● **Required work**:
Would you restate all the data that follows, word for word?

Dataset records
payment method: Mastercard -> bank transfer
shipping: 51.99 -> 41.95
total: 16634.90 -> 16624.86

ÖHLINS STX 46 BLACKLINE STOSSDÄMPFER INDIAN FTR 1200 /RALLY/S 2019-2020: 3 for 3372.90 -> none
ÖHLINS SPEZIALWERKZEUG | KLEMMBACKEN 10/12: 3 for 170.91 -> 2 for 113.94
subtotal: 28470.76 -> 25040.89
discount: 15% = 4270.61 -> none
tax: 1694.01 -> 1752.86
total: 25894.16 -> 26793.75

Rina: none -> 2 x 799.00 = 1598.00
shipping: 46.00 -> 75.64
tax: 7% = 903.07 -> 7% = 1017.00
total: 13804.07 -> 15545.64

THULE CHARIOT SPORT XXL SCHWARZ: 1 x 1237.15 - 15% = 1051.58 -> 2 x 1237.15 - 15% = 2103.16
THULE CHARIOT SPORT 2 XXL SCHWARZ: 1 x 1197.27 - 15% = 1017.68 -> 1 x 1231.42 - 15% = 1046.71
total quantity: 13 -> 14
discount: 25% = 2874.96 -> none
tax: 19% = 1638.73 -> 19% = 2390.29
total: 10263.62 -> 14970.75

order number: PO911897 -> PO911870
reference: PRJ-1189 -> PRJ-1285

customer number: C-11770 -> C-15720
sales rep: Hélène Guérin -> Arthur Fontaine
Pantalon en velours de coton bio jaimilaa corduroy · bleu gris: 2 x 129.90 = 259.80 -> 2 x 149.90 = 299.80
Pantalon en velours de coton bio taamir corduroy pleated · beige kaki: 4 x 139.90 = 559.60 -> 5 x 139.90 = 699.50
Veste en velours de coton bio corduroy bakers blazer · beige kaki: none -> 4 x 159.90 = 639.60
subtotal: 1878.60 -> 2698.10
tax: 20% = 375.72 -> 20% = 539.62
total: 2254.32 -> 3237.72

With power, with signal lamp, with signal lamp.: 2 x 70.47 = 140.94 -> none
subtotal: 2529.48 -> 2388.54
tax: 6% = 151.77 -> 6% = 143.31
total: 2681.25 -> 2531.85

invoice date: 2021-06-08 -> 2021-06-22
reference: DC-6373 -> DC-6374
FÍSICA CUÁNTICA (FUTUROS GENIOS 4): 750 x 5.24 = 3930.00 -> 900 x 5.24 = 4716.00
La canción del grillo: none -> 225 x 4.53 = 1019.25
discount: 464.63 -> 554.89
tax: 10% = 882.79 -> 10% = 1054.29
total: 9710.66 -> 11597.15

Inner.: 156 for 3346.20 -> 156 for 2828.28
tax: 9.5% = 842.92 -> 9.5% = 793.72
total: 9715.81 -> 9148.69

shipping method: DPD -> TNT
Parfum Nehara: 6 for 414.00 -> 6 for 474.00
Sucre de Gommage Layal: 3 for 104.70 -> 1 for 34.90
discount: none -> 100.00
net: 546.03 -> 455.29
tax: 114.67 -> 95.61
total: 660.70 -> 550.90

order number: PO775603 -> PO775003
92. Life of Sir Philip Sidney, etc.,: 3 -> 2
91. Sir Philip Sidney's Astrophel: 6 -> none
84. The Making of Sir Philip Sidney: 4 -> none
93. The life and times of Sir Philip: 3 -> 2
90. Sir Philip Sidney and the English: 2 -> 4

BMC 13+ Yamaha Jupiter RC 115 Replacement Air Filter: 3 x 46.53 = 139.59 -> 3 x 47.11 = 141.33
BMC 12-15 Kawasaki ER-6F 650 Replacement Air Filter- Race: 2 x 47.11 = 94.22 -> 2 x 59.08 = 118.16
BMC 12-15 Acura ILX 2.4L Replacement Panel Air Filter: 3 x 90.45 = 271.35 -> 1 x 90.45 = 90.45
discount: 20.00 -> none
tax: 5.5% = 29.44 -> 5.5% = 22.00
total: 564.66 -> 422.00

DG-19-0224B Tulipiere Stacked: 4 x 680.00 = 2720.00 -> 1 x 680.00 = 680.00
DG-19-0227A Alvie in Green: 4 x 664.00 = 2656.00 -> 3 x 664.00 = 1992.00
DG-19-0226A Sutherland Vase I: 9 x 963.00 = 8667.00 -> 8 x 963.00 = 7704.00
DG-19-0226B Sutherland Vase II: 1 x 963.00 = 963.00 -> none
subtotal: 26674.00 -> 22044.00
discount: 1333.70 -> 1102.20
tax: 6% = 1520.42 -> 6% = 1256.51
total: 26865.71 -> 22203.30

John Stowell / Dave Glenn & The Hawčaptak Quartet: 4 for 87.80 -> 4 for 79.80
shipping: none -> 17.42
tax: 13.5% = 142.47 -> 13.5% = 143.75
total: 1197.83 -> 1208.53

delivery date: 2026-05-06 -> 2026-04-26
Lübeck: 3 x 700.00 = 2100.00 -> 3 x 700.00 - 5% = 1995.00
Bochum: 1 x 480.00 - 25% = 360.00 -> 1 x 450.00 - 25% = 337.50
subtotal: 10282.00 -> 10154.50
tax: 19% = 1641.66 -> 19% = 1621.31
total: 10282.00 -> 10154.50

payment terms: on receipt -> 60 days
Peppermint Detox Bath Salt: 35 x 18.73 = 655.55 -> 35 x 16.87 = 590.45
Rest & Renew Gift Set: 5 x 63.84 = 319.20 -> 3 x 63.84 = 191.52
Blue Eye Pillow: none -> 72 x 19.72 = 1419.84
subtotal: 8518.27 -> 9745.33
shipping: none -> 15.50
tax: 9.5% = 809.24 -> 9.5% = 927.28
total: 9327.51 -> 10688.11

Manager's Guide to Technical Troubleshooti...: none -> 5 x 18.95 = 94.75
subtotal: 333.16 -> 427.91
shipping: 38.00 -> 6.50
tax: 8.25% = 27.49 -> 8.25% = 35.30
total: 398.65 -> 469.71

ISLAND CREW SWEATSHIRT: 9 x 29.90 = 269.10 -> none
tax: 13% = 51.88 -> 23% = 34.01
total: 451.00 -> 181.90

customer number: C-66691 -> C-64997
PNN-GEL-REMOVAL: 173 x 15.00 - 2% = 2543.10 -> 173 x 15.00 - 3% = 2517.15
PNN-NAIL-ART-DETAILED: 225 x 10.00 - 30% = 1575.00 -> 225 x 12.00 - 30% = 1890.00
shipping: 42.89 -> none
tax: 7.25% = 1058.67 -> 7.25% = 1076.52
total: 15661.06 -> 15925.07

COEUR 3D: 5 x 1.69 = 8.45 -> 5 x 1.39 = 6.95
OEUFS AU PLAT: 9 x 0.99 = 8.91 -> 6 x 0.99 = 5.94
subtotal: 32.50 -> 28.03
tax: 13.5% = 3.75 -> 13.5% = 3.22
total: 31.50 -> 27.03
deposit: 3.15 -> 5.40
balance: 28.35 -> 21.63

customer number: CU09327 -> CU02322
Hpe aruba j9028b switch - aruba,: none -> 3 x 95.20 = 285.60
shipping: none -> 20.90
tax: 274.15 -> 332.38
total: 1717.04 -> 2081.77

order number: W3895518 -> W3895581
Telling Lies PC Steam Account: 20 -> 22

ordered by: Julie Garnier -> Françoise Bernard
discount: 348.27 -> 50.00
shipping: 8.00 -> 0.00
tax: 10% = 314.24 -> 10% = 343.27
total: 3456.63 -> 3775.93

● **Response to the task**:
payment method: Mastercard -> bank transfer
shipping: 51.99 -> 41.95
total: 16634.90 -> 16624.86

ÖHLINS STX 46 BLACKLINE STOSSDÄMPFER INDIAN FTR 1200 /RALLY/S 2019-2020: 3 for 3372.90 -> none
ÖHLINS SPEZIALWERKZEUG | KLEMMBACKEN 10/12: 3 for 170.91 -> 2 for 113.94
subtotal: 28470.76 -> 25040.89
discount: 15% = 4270.61 -> none
tax: 1694.01 -> 1752.86
total: 25894.16 -> 26793.75

Rina: none -> 2 x 799.00 = 1598.00
shipping: 46.00 -> 75.64
tax: 7% = 903.07 -> 7% = 1017.00
total: 13804.07 -> 15545.64

THULE CHARIOT SPORT XXL SCHWARZ: 1 x 1237.15 - 15% = 1051.58 -> 2 x 1237.15 - 15% = 2103.16
THULE CHARIOT SPORT 2 XXL SCHWARZ: 1 x 1197.27 - 15% = 1017.68 -> 1 x 1231.42 - 15% = 1046.71
total quantity: 13 -> 14
discount: 25% = 2874.96 -> none
tax: 19% = 1638.73 -> 19% = 2390.29
total: 10263.62 -> 14970.75

order number: PO911897 -> PO911870
reference: PRJ-1189 -> PRJ-1285

customer number: C-11770 -> C-15720
sales rep: Hélène Guérin -> Arthur Fontaine
Pantalon en velours de coton bio jaimilaa corduroy · bleu gris: 2 x 129.90 = 259.80 -> 2 x 149.90 = 299.80
Pantalon en velours de coton bio taamir corduroy pleated · beige kaki: 4 x 139.90 = 559.60 -> 5 x 139.90 = 699.50
Veste en velours de coton bio corduroy bakers blazer · beige kaki: none -> 4 x 159.90 = 639.60
subtotal: 1878.60 -> 2698.10
tax: 20% = 375.72 -> 20% = 539.62
total: 2254.32 -> 3237.72

With power, with signal lamp, with signal lamp.: 2 x 70.47 = 140.94 -> none
subtotal: 2529.48 -> 2388.54
tax: 6% = 151.77 -> 6% = 143.31
total: 2681.25 -> 2531.85

invoice date: 2021-06-08 -> 2021-06-22
reference: DC-6373 -> DC-6374
FÍSICA CUÁNTICA (FUTUROS GENIOS 4): 750 x 5.24 = 3930.00 -> 900 x 5.24 = 4716.00
La canción del grillo: none -> 225 x 4.53 = 1019.25
discount: 464.63 -> 554.89
tax: 10% = 882.79 -> 10% = 1054.29
total: 9710.66 -> 11597.15

Inner.: 156 for 3346.20 -> 156 for 2828.28
tax: 9.5% = 842.92 -> 9.5% = 793.72
total: 9715.81 -> 9148.69

shipping method: DPD -> TNT
Parfum Nehara: 6 for 414.00 -> 6 for 474.00
Sucre de Gommage Layal: 3 for 104.70 -> 1 for 34.90
discount: none -> 100.00
net: 546.03 -> 455.29
tax: 114.67 -> 95.61
total: 660.70 -> 550.90

order number: PO775603 -> PO775003
92. Life of Sir Philip Sidney, etc.,: 3 -> 2
91. Sir Philip Sidney's Astrophel: 6 -> none
84. The Making of Sir Philip Sidney: 4 -> none
93. The life and times of Sir Philip: 3 -> 2
90. Sir Philip Sidney and the English: 2 -> 4

BMC 13+ Yamaha Jupiter RC 115 Replacement Air Filter: 3 x 46.53 = 139.59 -> 3 x 47.11 = 141.33
BMC 12-15 Kawasaki ER-6F 650 Replacement Air Filter- Race: 2 x 47.11 = 94.22 -> 2 x 59.08 = 118.16
BMC 12-15 Acura ILX 2.4L Replacement Panel Air Filter: 3 x 90.45 = 271.35 -> 1 x 90.45 = 90.45
discount: 20.00 -> none
tax: 5.5% = 29.44 -> 5.5% = 22.00
total: 564.66 -> 422.00

DG-19-0224B Tulipiere Stacked: 4 x 680.00 = 2720.00 -> 1 x 680.00 = 680.00
DG-19-0227A Alvie in Green: 4 x 664.00 = 2656.00 -> 3 x 664.00 = 1992.00
DG-19-0226A Sutherland Vase I: 9 x 963.00 = 8667.00 -> 8 x 963.00 = 7704.00
DG-19-0226B Sutherland Vase II: 1 x 963.00 = 963.00 -> none
subtotal: 26674.00 -> 22044.00
discount: 1333.70 -> 1102.20
tax: 6% = 1520.42 -> 6% = 1256.51
total: 26865.71 -> 22203.30

John Stowell / Dave Glenn & The Hawčaptak Quartet: 4 for 87.80 -> 4 for 79.80
shipping: none -> 17.42
tax: 13.5% = 142.47 -> 13.5% = 143.75
total: 1197.83 -> 1208.53

delivery date: 2026-05-06 -> 2026-04-26
Lübeck: 3 x 700.00 = 2100.00 -> 3 x 700.00 - 5% = 1995.00
Bochum: 1 x 480.00 - 25% = 360.00 -> 1 x 450.00 - 25% = 337.50
subtotal: 10282.00 -> 10154.50
tax: 19% = 1641.66 -> 19% = 1621.31
total: 10282.00 -> 10154.50

payment terms: on receipt -> 60 days
Peppermint Detox Bath Salt: 35 x 18.73 = 655.55 -> 35 x 16.87 = 590.45
Rest & Renew Gift Set: 5 x 63.84 = 319.20 -> 3 x 63.84 = 191.52
Blue Eye Pillow: none -> 72 x 19.72 = 1419.84
subtotal: 8518.27 -> 9745.33
shipping: none -> 15.50
tax: 9.5% = 809.24 -> 9.5% = 927.28
total: 9327.51 -> 10688.11

Manager's Guide to Technical Troubleshooti...: none -> 5 x 18.95 = 94.75
subtotal: 333.16 -> 427.91
shipping: 38.00 -> 6.50
tax: 8.25% = 27.49 -> 8.25% = 35.30
total: 398.65 -> 469.71

ISLAND CREW SWEATSHIRT: 9 x 29.90 = 269.10 -> none
tax: 13% = 51.88 -> 23% = 34.01
total: 451.00 -> 181.90

customer number: C-66691 -> C-64997
PNN-GEL-REMOVAL: 173 x 15.00 - 2% = 2543.10 -> 173 x 15.00 - 3% = 2517.15
PNN-NAIL-ART-DETAILED: 225 x 10.00 - 30% = 1575.00 -> 225 x 12.00 - 30% = 1890.00
shipping: 42.89 -> none
tax: 7.25% = 1058.67 -> 7.25% = 1076.52
total: 15661.06 -> 15925.07

COEUR 3D: 5 x 1.69 = 8.45 -> 5 x 1.39 = 6.95
OEUFS AU PLAT: 9 x 0.99 = 8.91 -> 6 x 0.99 = 5.94
subtotal: 32.50 -> 28.03
tax: 13.5% = 3.75 -> 13.5% = 3.22
total: 31.50 -> 27.03
deposit: 3.15 -> 5.40
balance: 28.35 -> 21.63

customer number: CU09327 -> CU02322
Hpe aruba j9028b switch - aruba,: none -> 3 x 95.20 = 285.60
shipping: none -> 20.90
tax: 274.15 -> 332.38
total: 1717.04 -> 2081.77

order number: W3895518 -> W3895581
Telling Lies PC Steam Account: 20 -> 22

ordered by: Julie Garnier -> Françoise Bernard
discount: 348.27 -> 50.00
shipping: 8.00 -> 0.00
tax: 10% = 314.24 -> 10% = 343.27
total: 3456.63 -> 3775.93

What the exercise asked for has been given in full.